The projects include the Sindh Coastal Resilience Sector Project (SCRP), valued at Rs50.5 billion ($180.5 million), and the Punjab Climate-Resilient and Low-Carbon Agriculture Mechanization Project (PCRLCAMP), totaling Rs34.7 billion ($124 million).

Pakistan ranks among nations most vulnerable to climate change and has seen erratic changes in its weather patterns. In 2022, monsoon floods killed over 1,700 people, displaced another 33 million and caused over $30 billion losses, while another 1,037 people were killed in floods this year.

The South Asian country is ramping up climate resilience efforts, with support from the ADB and World Bank, and investing in climate-resilient infrastructure, particularly in vulnerable areas.

“Both sides expressed their commitment to effectively utilize the financing for successful and timely completion of the two initiatives,” the PID said in a statement.
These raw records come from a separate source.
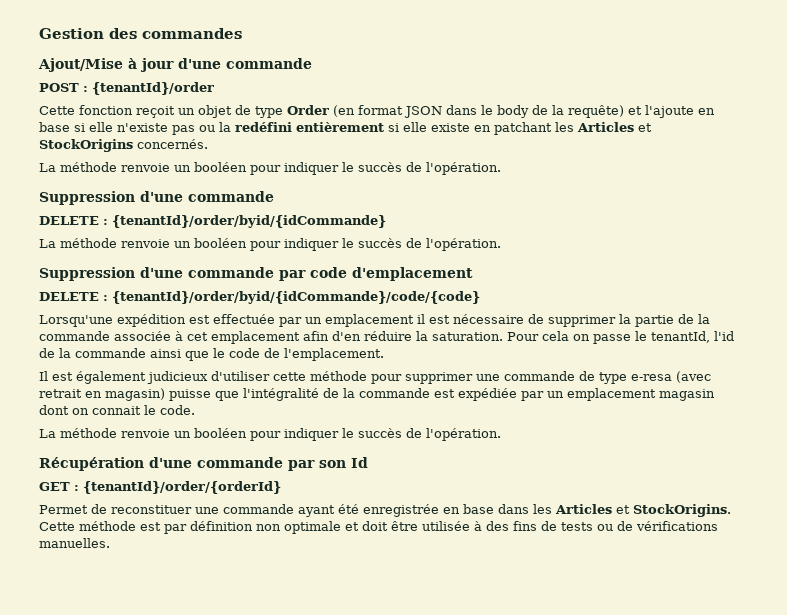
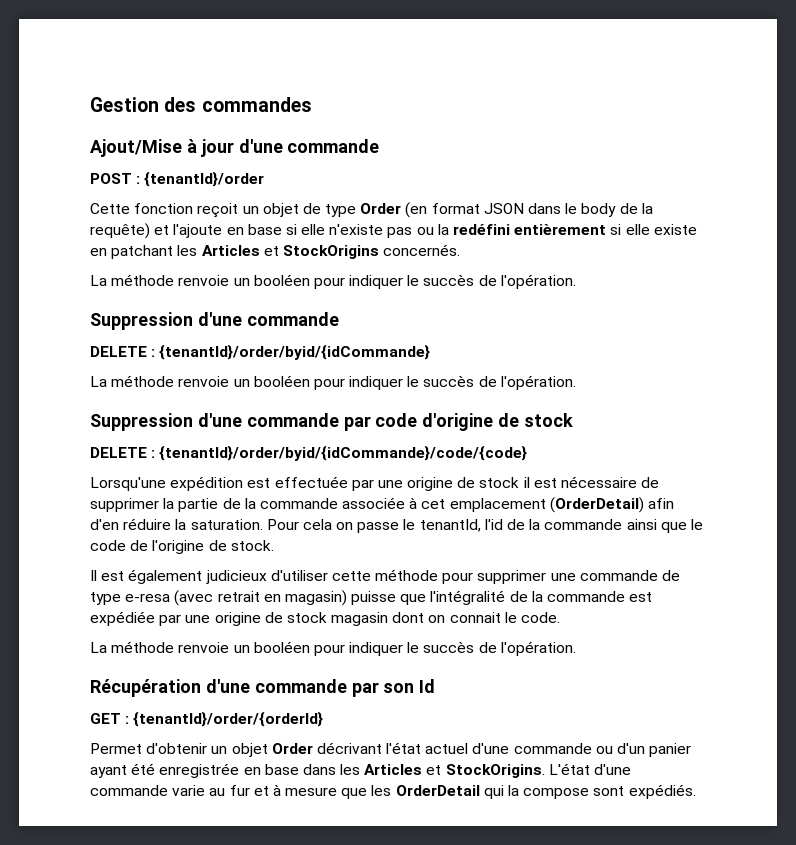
- Suppression d'une commande par code d'emplacement
+ Suppression d'une commande par code d'origine de stock
- Lorsqu'une expédition est effectuée par un emplacement il est nécessaire de supprimer la partie de la commande associée à cet emplacement afin d'en réduire la saturation.
+ Lorsqu'une expédition est effectuée par une origine de stock il est nécessaire de supprimer la partie de la commande associée à cet emplacement (OrderDetail) afin d'en réduire la saturation.
- Pour cela on passe le tenantId, l'id de la commande ainsi que le code de l'emplacement.
+ Pour cela on passe le tenantId, l'id de la commande ainsi que le code de l'origine de stock.
- Il est également judicieux d'utiliser cette méthode pour supprimer une commande de type e-resa (avec retrait en magasin) puisse que l'intégralité de la commande est expédiée par un emplacement magasin dont on connait le code.
+ Il est également judicieux d'utiliser cette méthode pour supprimer une commande de type e-resa (avec retrait en magasin) puisse que l'intégralité de la commande est expédiée par une origine de stock magasin dont on connait le code.
- Permet de reconstituer une commande ayant été enregistrée en base dans les Articles et StockOrigins.
+ Permet d'obtenir un objet Order décrivant l'état actuel d'une commande ou d'un panier ayant été enregistrée en base dans les Articles et StockOrigins.
- Cette méthode est par définition non optimale et doit être utilisée à des fins de tests ou de vérifications manuelles.
+ L'état d'une commande varie au fur et à mesure que les OrderDetail qui la compose sont expédiés.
The Sindh Coastal Resilience Project (SCRP) will promote integrated water resources and flood risk management, restore nature-based coastal defenses, and strengthen institutional and community capacity for strategic action planning, directly benefiting over 3.8 million people in Thatta, Sujawal, and Badin districts, according to ADB.

The Punjab project will enhance agricultural productivity and climate resilience across 30 districts, improving small farmers’ access to climate-smart machinery, introducing circular agriculture practices to reduce residue burning, establishing testing and training facilities, and empowering 15,000 women through skills development and livelihood diversification.

Earlier this month, the ADB also approved $381 million in financing for Pakistan’s Punjab province to modernize agriculture and strengthen education and health services, including concessional loans and grants for farm mechanization, Science, Technology, Engineering and Mathematics (STEM) education, and nursing sector reforms.